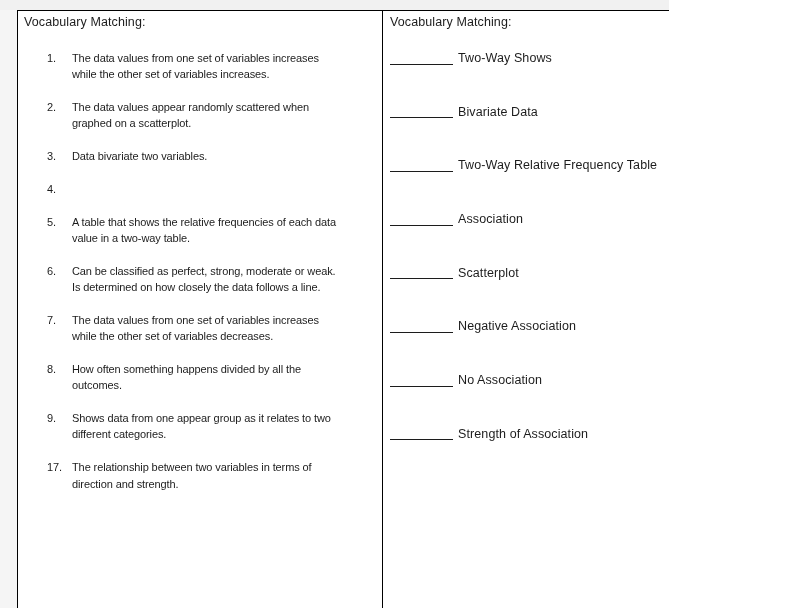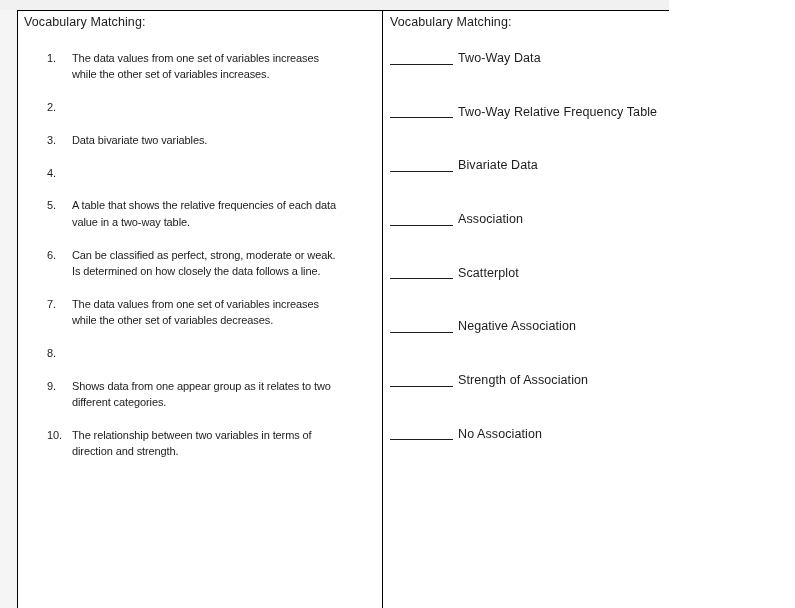"Two-Way Data" span.term { text: Data -> Shows }
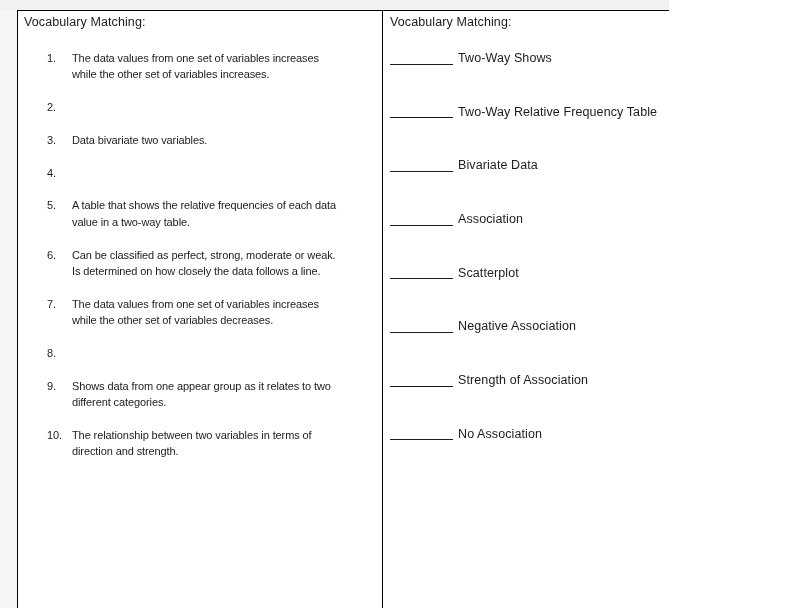"The data values appear randomly" span.def-text { html: none -> <span>The data values appear randomly scattered when graphed on a scatterplot.</span> }
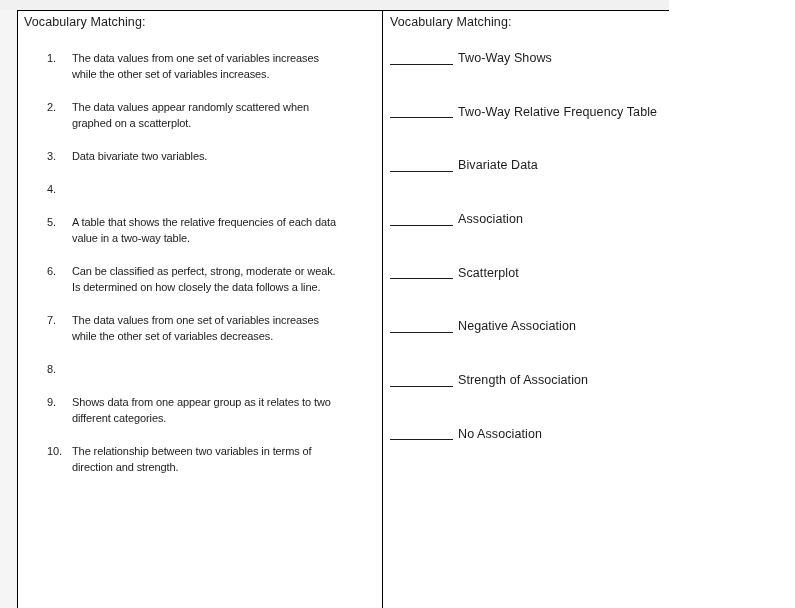"Two-Way Relative Frequency Table" div.match-row { order: before "Bivariate Data" -> after "Bivariate Data" }
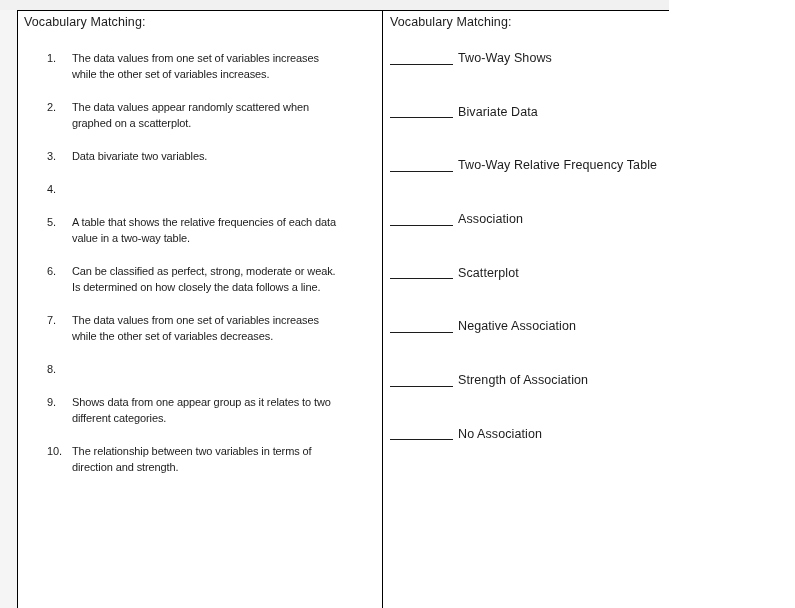"How often something happens divided" span.def-text { html: none -> <span>How often something happens divided by all the outcomes.</span> }
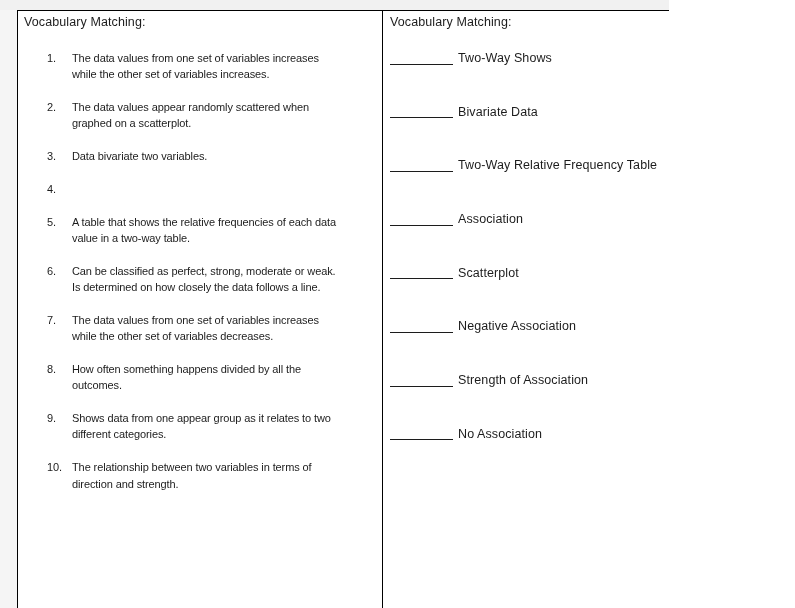"Strength of Association" div.match-row { order: before "No Association" -> after "No Association" }
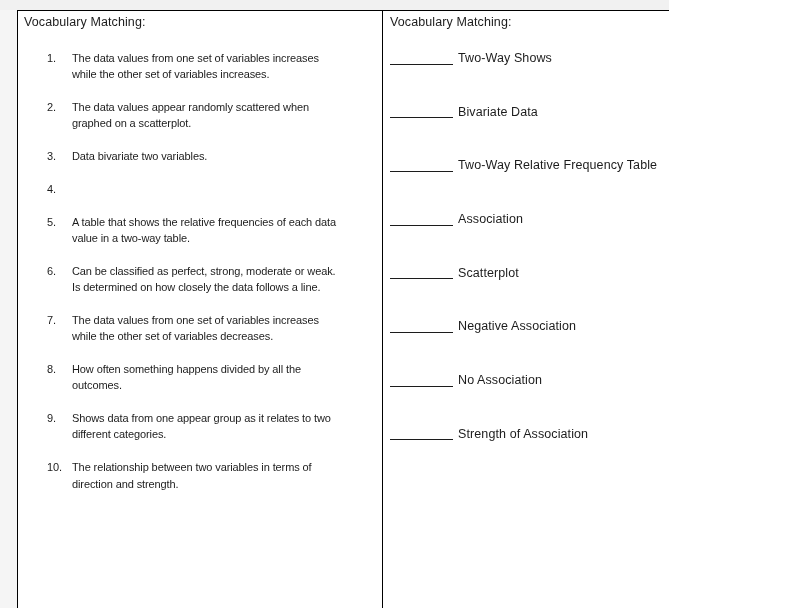"10." span.def-num { text: 10 -> 17 }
# # # #
If pictures appear in the data, do not print them; repeat the rest exactly.

"Two-Way Data" span.term { text: Data -> Shows }
"The data values appear randomly" span.def-text { html: none -> <span>The data values appear randomly scattered when graphed on a scatterplot.</span> }
"Two-Way Relative Frequency Table" div.match-row { order: before "Bivariate Data" -> after "Bivariate Data" }
"How often something happens divided" span.def-text { html: none -> <span>How often something happens divided by all the outcomes.</span> }
"Strength of Association" div.match-row { order: before "No Association" -> after "No Association" }
"10." span.def-num { text: 10 -> 17 }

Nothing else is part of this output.